Stimulation of oligodendroglial proliferation and maturation by interleukin-2.

There exists considerable evidence that the growth of glial cells can be influenced by T-cell-derived lymphokines and monokines. Astrocytes proliferate in the presence of mitogen- or antigen-stimulated T-cell supernatants, supernatants from human T-lymphotropic virus (HTLV)-transformed T cells, and purified human interleukin-1 ( IL-1; ref. 4). Oligodendrocytes proliferate and differentiate when incubated with supernatants from mitogen-activated or HTLV-transformed T cells.

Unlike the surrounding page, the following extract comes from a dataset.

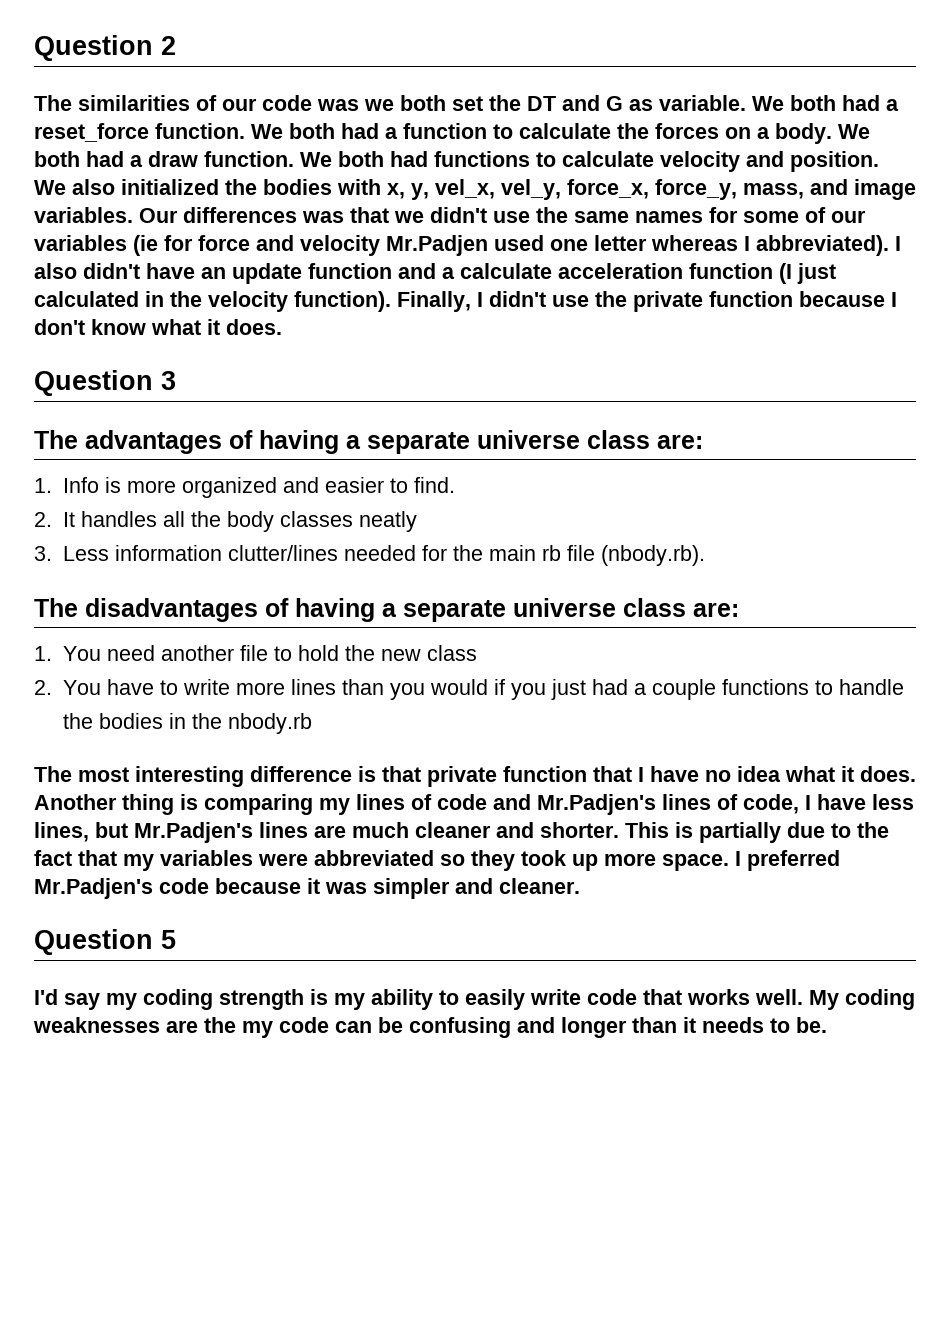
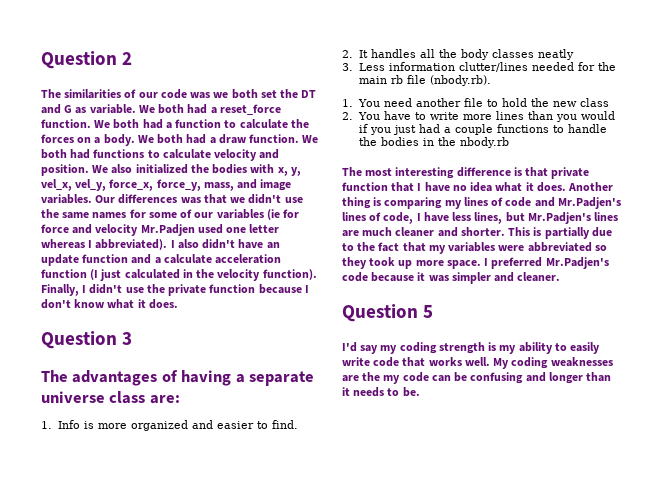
[34,598,739,622] // The disadvantages of having a separate universe class are: -> (492, 80) none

In addition, we have recently purified a T-cell-derived lymphokine of relative molecular mass 30,000, termed glial growth promoting factor (GGPF), which specifically stimulates the proliferation of oligodendrocytes. The traditional role of interleukins 1 and 2 is in the initiation, propagation and regulation of the immune response. IL-1, released by a variety of cells including monocytes, stimulates T cells to produce IL-2; IL-2 in turn induces the expansion of T cells that is critical for immune responsiveness. Recently, IL-2 has been shown to induce B-cell proliferation and immunoglobulin secretion, indicating that its action is not restricted to T cells. We now report that recombinant human IL-2 influences the growth of glial cells--specifically, the proliferation and differentiation of oligodendrocytes. IL-2 may have a role in the inflammatory neural lesions of multiple sclerosis patients and in the growth of brain glia during injury or disease.[1]